■ TASK STATEMENT ■
Copy out, exactly and with nothing else, the stretch of lines that starts at the line containing "padding: 105px 115px 0 115px;" and finishes at the end of the data.

Stored data entries
------------------------------------------------------------
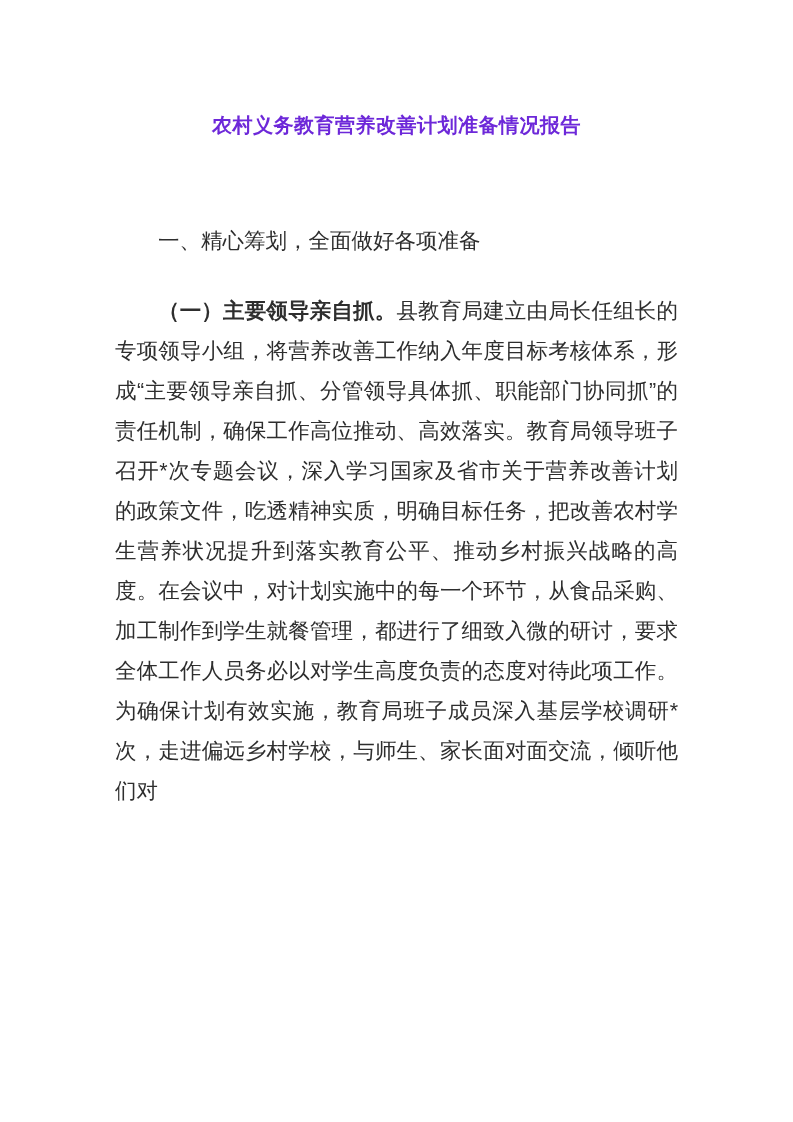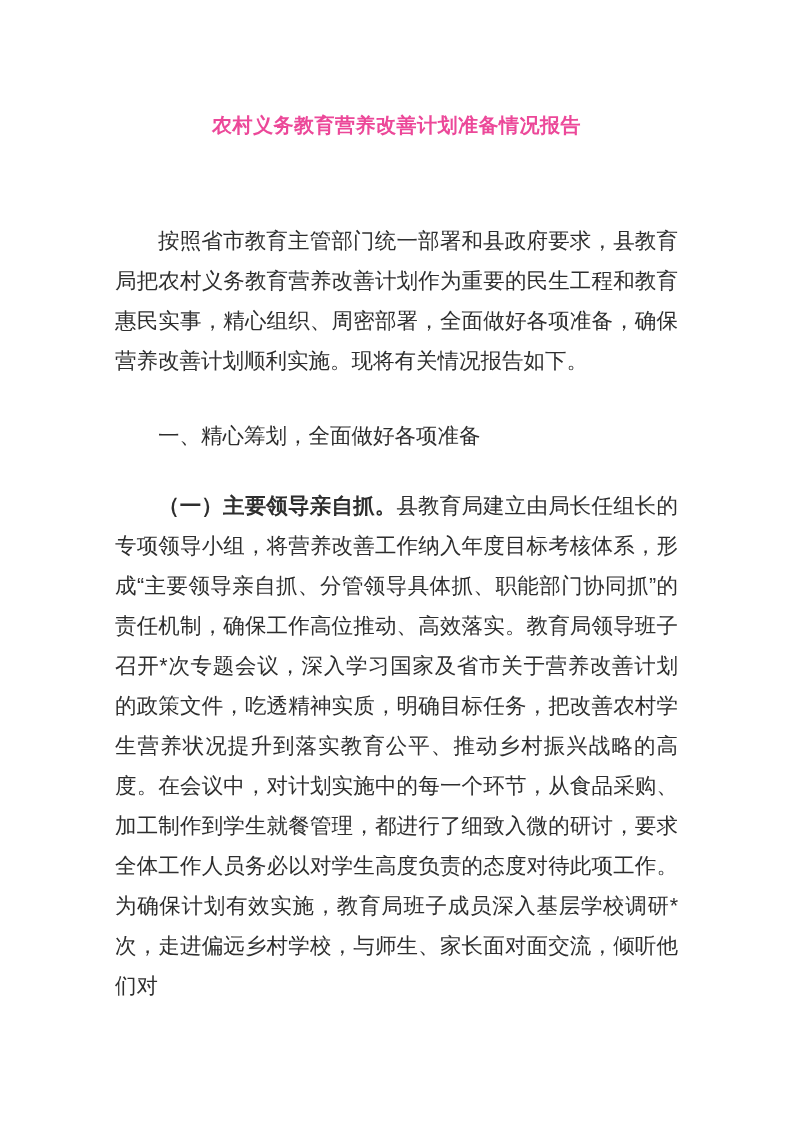--- a/index.html
+++ b/index.html
@@ -16,21 +16,21 @@
     box-sizing: border-box;
     padding: 105px 115px 0 115px;
     overflow: hidden;
     font-family: "Liberation Sans", "DejaVu Sans", sans-serif;
   }
   .doc-title {
     font-size: 20px;
     line-height: 40px;
     font-weight: 700;
     text-align: center;
-    color: #ec4899;
+    color: #6d28d9;
     margin: 0 0 76px 0;
     letter-spacing: 0.5px;
   }
   .body-para {
     font-size: 21.5px;
     line-height: 40px;
     color: #2e2e2e;
     text-align: justify;
     text-justify: inter-character;
     word-break: break-all;
@@ -51,18 +51,17 @@
   .para-lead {
     font-weight: 700;
   }
 </style>
 </head>
 <body>
 
 <div class="page">
   <h1 class="doc-title">农村义务教育营养改善计划准备情况报告</h1>
 
-  <p class="body-para intro-para">按照省市教育主管部门统一部署和县政府要求，县教育局把农村义务教育营养改善计划作为重要的民生工程和教育惠民实事，精心组织、周密部署，全面做好各项准备，确保营养改善计划顺利实施。现将有关情况报告如下。</p>
 
   <h2 class="section-heading">一、精心筹划，全面做好各项准备</h2>
 
   <p class="body-para"><span class="para-lead">（一）主要领导亲自抓。</span><span>县教育局建立由局长任组长的专项领导小组，将营养改善工作纳入年度目标考核体系，形成“主要领导亲自抓、分管领导具体抓、职能部门协同抓”的责任机制，确保工作高位推动、高效落实。教育局领导班子召开*次专题会议，深入学习国家及省市关于营养改善计划的政策文件，吃透精神实质，明确目标任务，把改善农村学生营养状况提升到落实教育公平、推动乡村振兴战略的高度。在会议中，对计划实施中的每一个环节，从食品采购、加工制作到学生就餐管理，都进行了细致入微的研讨，要求全体工作人员务必以对学生高度负责的态度对待此项工作。为确保计划有效实施，教育局班子成员深入基层学校调研*次，走进偏远乡村学校，与师生、家长面对面交流，倾听他们对</span></p>
 </div>
 
 </body></html>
------------------------------------------------------------
■ EXPECTED OUTPUT ■
     padding: 105px 115px 0 115px;
     overflow: hidden;
     font-family: "Liberation Sans", "DejaVu Sans", sans-serif;
   }
   .doc-title {
     font-size: 20px;
     line-height: 40px;
     font-weight: 700;
     text-align: center;
-    color: #ec4899;
+    color: #6d28d9;
     margin: 0 0 76px 0;
     letter-spacing: 0.5px;
   }
   .body-para {
     font-size: 21.5px;
     line-height: 40px;
     color: #2e2e2e;
     text-align: justify;
     text-justify: inter-character;
     word-break: break-all;
@@ -51,18 +51,17 @@
   .para-lead {
     font-weight: 700;
   }
 </style>
 </head>
 <body>
 
 <div class="page">
   <h1 class="doc-title">农村义务教育营养改善计划准备情况报告</h1>
 
-  <p class="body-para intro-para">按照省市教育主管部门统一部署和县政府要求，县教育局把农村义务教育营养改善计划作为重要的民生工程和教育惠民实事，精心组织、周密部署，全面做好各项准备，确保营养改善计划顺利实施。现将有关情况报告如下。</p>
 
   <h2 class="section-heading">一、精心筹划，全面做好各项准备</h2>
 
   <p class="body-para"><span class="para-lead">（一）主要领导亲自抓。</span><span>县教育局建立由局长任组长的专项领导小组，将营养改善工作纳入年度目标考核体系，形成“主要领导亲自抓、分管领导具体抓、职能部门协同抓”的责任机制，确保工作高位推动、高效落实。教育局领导班子召开*次专题会议，深入学习国家及省市关于营养改善计划的政策文件，吃透精神实质，明确目标任务，把改善农村学生营养状况提升到落实教育公平、推动乡村振兴战略的高度。在会议中，对计划实施中的每一个环节，从食品采购、加工制作到学生就餐管理，都进行了细致入微的研讨，要求全体工作人员务必以对学生高度负责的态度对待此项工作。为确保计划有效实施，教育局班子成员深入基层学校调研*次，走进偏远乡村学校，与师生、家长面对面交流，倾听他们对</span></p>
 </div>
 
 </body></html>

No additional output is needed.